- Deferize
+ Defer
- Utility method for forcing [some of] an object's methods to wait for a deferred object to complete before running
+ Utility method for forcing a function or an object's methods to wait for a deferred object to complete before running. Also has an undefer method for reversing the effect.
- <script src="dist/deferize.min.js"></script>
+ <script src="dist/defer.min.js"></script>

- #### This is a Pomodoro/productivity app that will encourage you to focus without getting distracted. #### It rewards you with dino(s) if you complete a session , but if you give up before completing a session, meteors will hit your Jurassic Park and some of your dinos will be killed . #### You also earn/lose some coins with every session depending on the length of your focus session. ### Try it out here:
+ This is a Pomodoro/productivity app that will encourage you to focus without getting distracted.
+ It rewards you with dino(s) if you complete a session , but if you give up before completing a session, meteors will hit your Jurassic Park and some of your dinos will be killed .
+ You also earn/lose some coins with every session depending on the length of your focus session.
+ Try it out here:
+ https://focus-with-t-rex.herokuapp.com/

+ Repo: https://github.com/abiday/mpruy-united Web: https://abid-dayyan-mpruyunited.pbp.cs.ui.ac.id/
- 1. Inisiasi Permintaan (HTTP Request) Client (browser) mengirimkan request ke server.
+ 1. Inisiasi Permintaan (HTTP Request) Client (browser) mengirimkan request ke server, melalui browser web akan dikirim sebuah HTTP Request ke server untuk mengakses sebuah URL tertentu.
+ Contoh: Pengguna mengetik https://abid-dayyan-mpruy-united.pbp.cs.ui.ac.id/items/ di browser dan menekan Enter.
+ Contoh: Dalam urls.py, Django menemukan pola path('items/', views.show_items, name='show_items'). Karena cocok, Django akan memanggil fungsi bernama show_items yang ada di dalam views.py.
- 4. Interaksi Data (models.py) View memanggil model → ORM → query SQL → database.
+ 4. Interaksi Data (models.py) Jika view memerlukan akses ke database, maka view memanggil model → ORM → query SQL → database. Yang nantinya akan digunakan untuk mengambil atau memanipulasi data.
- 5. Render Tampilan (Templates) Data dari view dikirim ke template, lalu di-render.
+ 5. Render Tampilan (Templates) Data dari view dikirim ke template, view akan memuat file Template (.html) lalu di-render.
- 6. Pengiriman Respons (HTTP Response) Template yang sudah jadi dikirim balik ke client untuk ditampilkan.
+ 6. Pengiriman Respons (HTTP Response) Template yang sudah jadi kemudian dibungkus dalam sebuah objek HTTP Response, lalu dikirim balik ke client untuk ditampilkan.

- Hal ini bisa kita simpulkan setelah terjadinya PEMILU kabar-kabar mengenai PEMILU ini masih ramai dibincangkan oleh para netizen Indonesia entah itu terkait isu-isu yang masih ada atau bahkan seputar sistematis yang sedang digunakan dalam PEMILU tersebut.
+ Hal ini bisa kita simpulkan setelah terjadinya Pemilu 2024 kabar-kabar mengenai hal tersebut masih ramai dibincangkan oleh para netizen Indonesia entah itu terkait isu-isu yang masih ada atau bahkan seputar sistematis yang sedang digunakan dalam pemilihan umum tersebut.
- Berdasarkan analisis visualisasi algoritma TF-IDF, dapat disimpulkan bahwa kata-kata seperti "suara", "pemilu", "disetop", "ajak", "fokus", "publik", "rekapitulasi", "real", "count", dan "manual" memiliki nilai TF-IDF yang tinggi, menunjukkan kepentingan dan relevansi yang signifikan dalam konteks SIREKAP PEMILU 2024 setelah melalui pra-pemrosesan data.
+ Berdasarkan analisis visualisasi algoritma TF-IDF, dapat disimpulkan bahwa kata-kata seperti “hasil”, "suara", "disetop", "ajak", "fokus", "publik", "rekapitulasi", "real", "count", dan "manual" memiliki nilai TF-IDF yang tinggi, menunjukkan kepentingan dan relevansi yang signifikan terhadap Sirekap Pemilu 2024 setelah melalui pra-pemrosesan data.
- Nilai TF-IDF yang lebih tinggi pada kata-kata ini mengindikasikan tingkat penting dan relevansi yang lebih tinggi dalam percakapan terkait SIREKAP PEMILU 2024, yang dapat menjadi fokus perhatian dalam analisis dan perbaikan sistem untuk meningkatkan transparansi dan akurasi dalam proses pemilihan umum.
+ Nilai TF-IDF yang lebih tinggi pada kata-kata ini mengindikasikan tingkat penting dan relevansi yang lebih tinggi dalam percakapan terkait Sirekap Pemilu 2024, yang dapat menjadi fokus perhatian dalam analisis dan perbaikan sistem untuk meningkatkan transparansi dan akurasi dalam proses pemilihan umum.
§ §
"reversing the effect." marks the last line to print; print everything from the first line of the data through that line, unchanged, and nothing more.

- Deferize
+ Defer
- Utility method for forcing [some of] an object's methods to wait for a deferred object to complete before running
+ Utility method for forcing a function or an object's methods to wait for a deferred object to complete before running. Also has an undefer method for reversing the effect.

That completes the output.